Problem statement – Repeat the following entries verbatim, apart from the pictures.

___ Records supplied ___

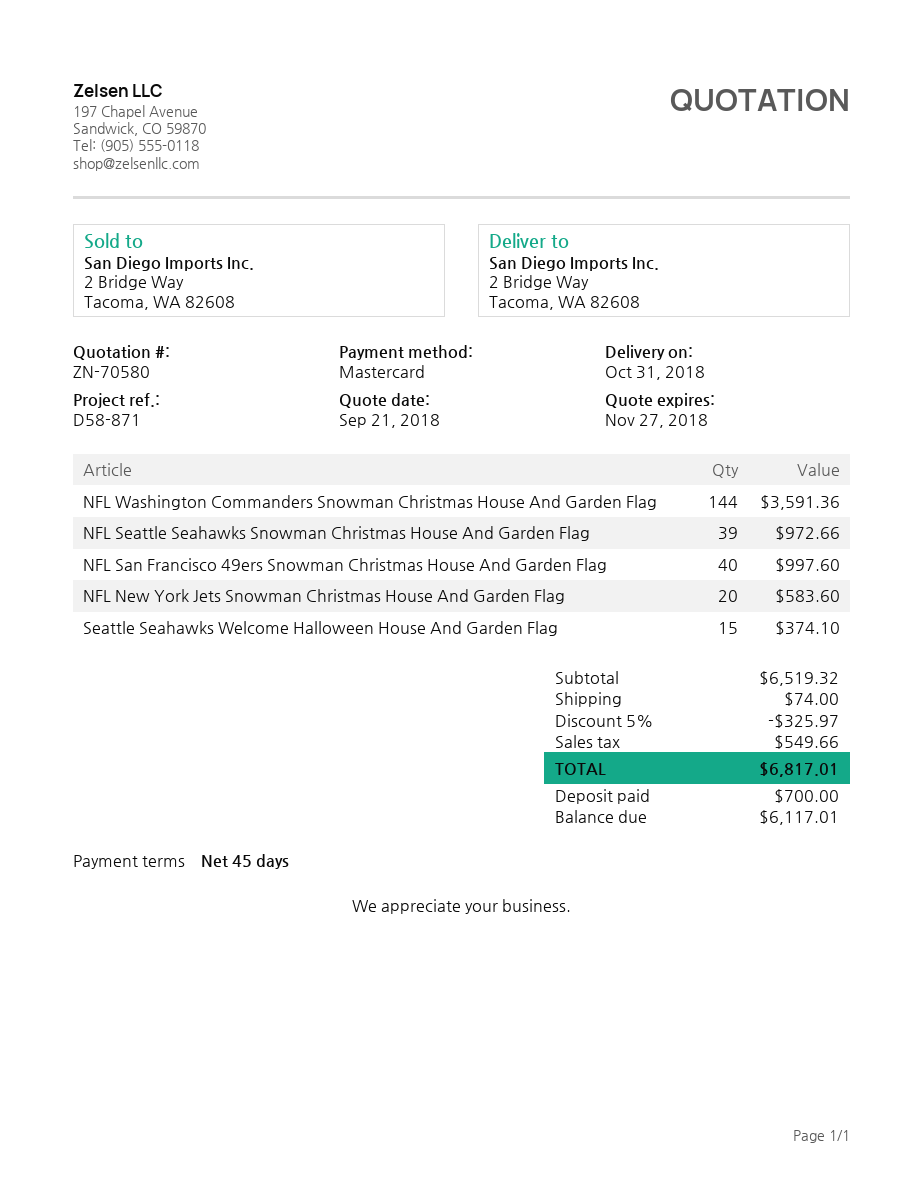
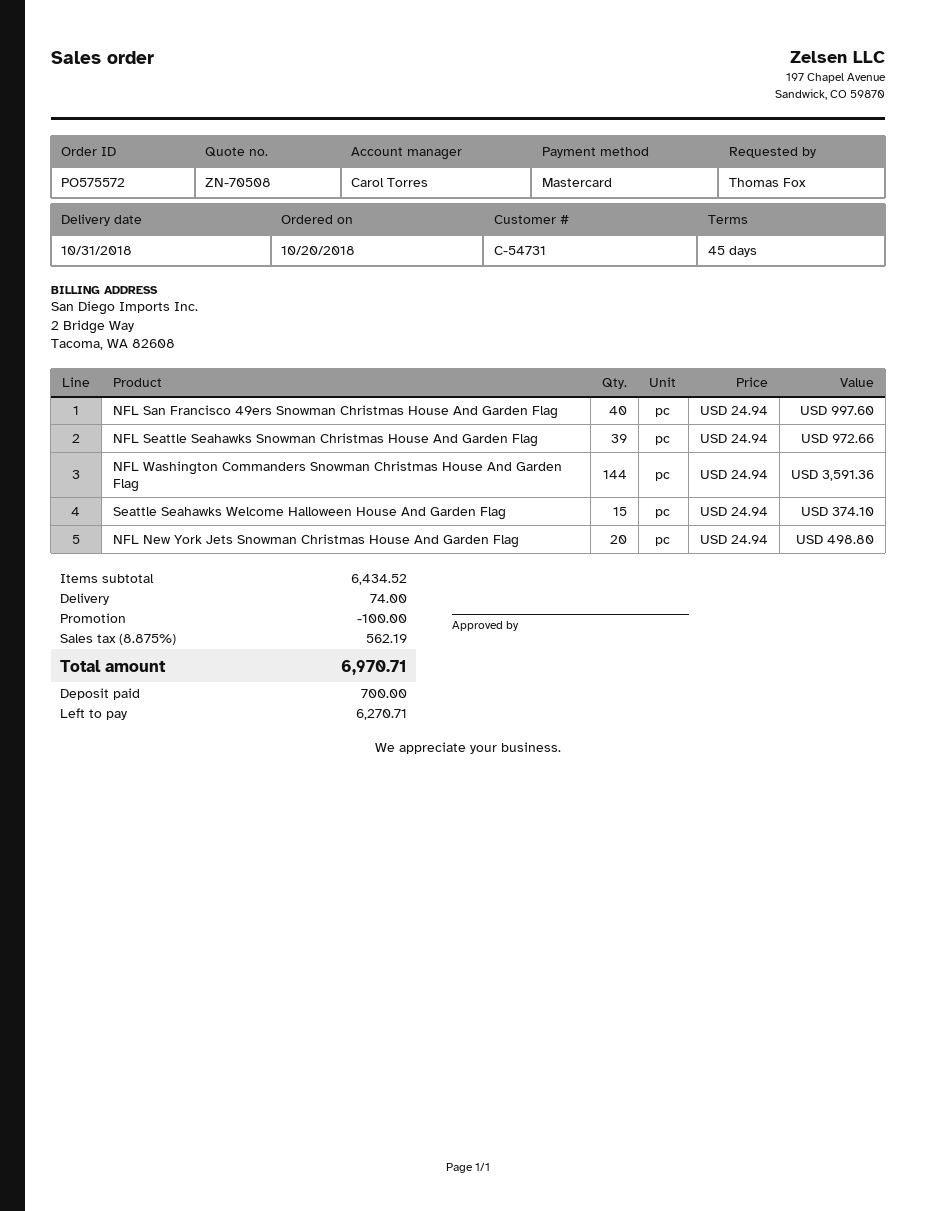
quote number: ZN-70580 -> ZN-70508
NFL New York Jets Snowman Christmas House And Garden Flag: 20 for 583.60 -> 20 for 498.80
subtotal: 6519.32 -> 6434.52
discount: 325.97 -> 100.00
tax: 549.66 -> 562.19
total: 6817.01 -> 6970.71
balance: 6117.01 -> 6270.71

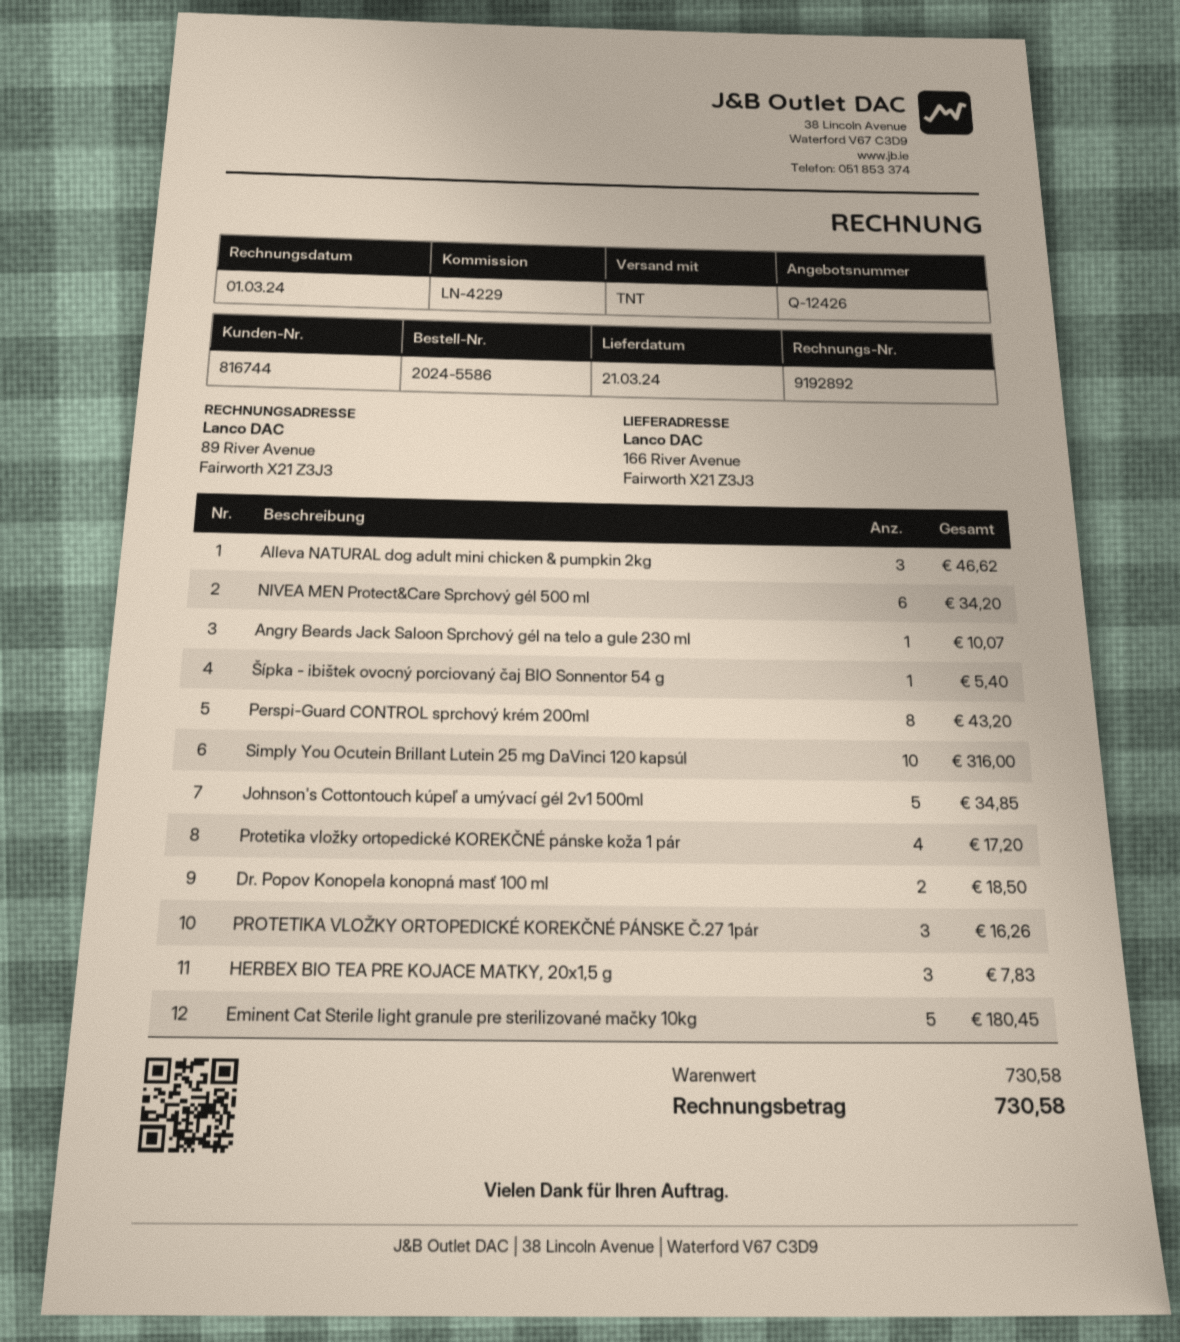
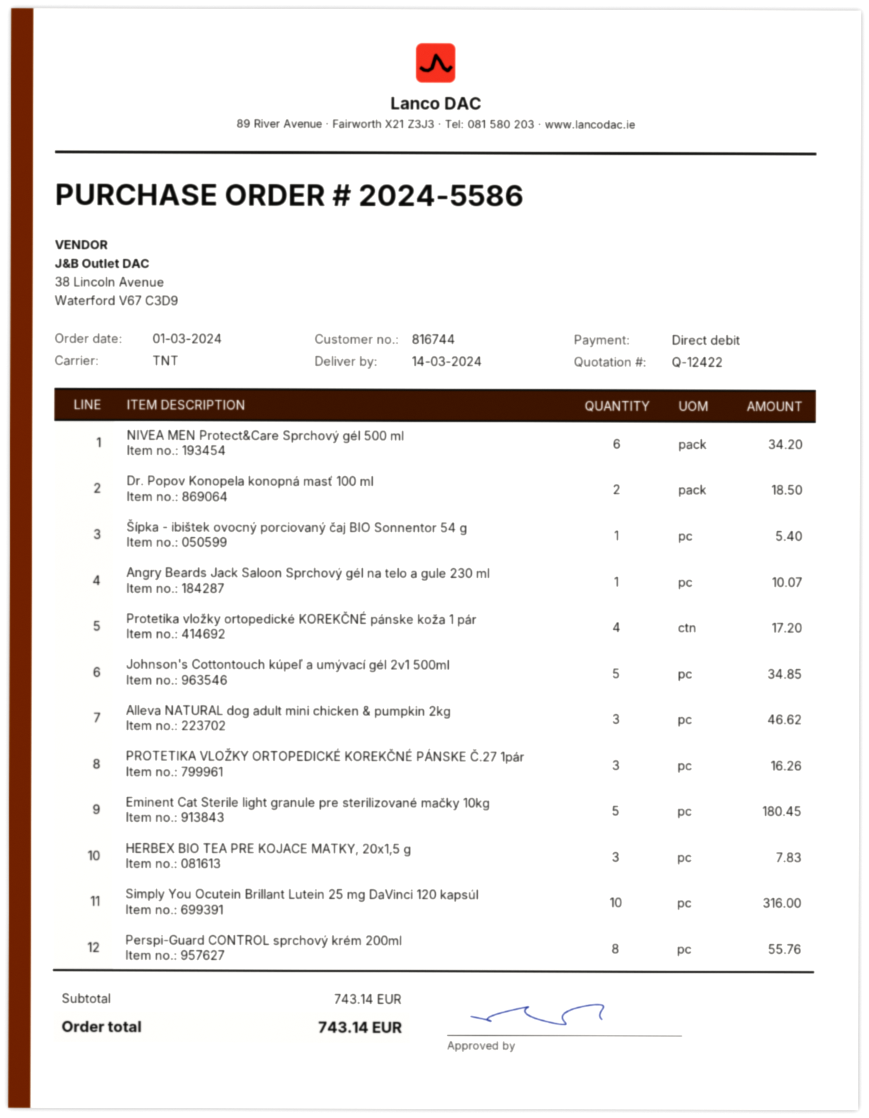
quote number: Q-12426 -> Q-12422
delivery date: 2024-03-21 -> 2024-03-14
Perspi-Guard CONTROL sprchový krém 200ml: 8 for 43.20 -> 8 for 55.76
subtotal: 730.58 -> 743.14
total: 730.58 -> 743.14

___

Reply –
quote number: ZN-70580 -> ZN-70508
NFL New York Jets Snowman Christmas House And Garden Flag: 20 for 583.60 -> 20 for 498.80
subtotal: 6519.32 -> 6434.52
discount: 325.97 -> 100.00
tax: 549.66 -> 562.19
total: 6817.01 -> 6970.71
balance: 6117.01 -> 6270.71

quote number: Q-12426 -> Q-12422
delivery date: 2024-03-21 -> 2024-03-14
Perspi-Guard CONTROL sprchový krém 200ml: 8 for 43.20 -> 8 for 55.76
subtotal: 730.58 -> 743.14
total: 730.58 -> 743.14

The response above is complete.